-------- Records supplied

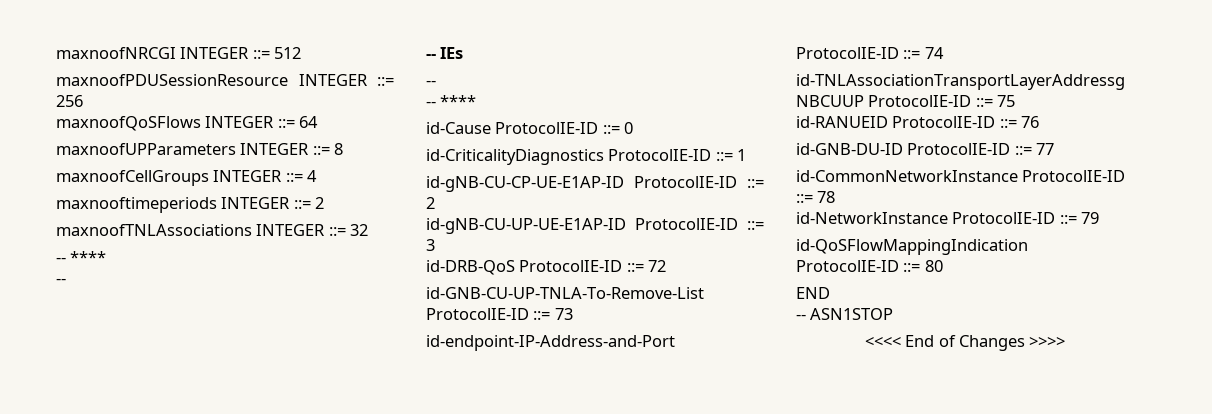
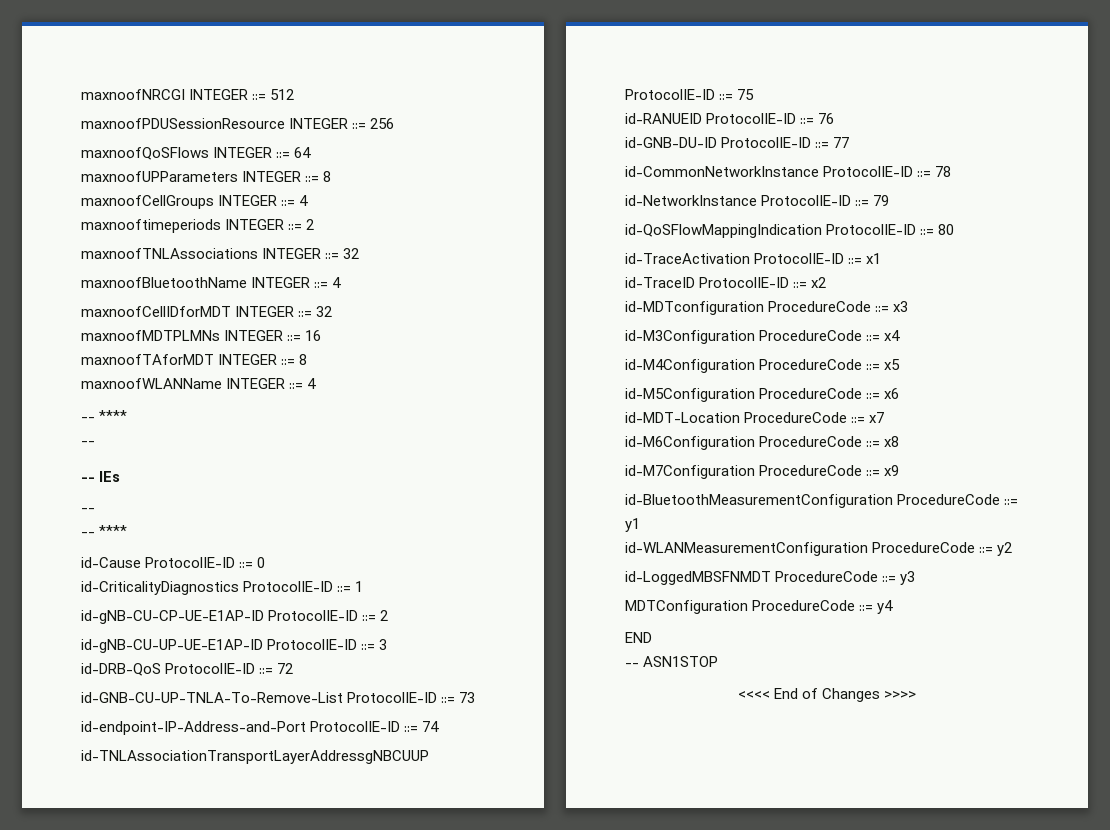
+ maxnoofBluetoothName INTEGER ::= 4
+ maxnoofCellIDforMDT INTEGER ::= 32
+ maxnoofMDTPLMNs INTEGER ::= 16
+ maxnoofTAforMDT INTEGER ::= 8
+ maxnoofWLANName INTEGER ::= 4
+ id-TraceActivation ProtocolIE-ID ::= x1
+ id-TraceID ProtocolIE-ID ::= x2
+ id-MDTconfiguration ProcedureCode ::= x3
+ id-M3Configuration ProcedureCode ::= x4
+ id-M4Configuration ProcedureCode ::= x5
+ id-M5Configuration ProcedureCode ::= x6
+ id-MDT-Location ProcedureCode ::= x7
+ id-M6Configuration ProcedureCode ::= x8
+ id-M7Configuration ProcedureCode ::= x9
+ id-BluetoothMeasurementConfiguration ProcedureCode ::= y1
+ id-WLANMeasurementConfiguration ProcedureCode ::= y2
+ id-LoggedMBSFNMDT ProcedureCode ::= y3
+ MDTConfiguration ProcedureCode ::= y4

----------------

Exercise prompt: All lines containing "INTEGER" in the material above should appear in your reply, copied exactly.

Output of the exercise:
+ maxnoofBluetoothName INTEGER ::= 4
+ maxnoofCellIDforMDT INTEGER ::= 32
+ maxnoofMDTPLMNs INTEGER ::= 16
+ maxnoofTAforMDT INTEGER ::= 8
+ maxnoofWLANName INTEGER ::= 4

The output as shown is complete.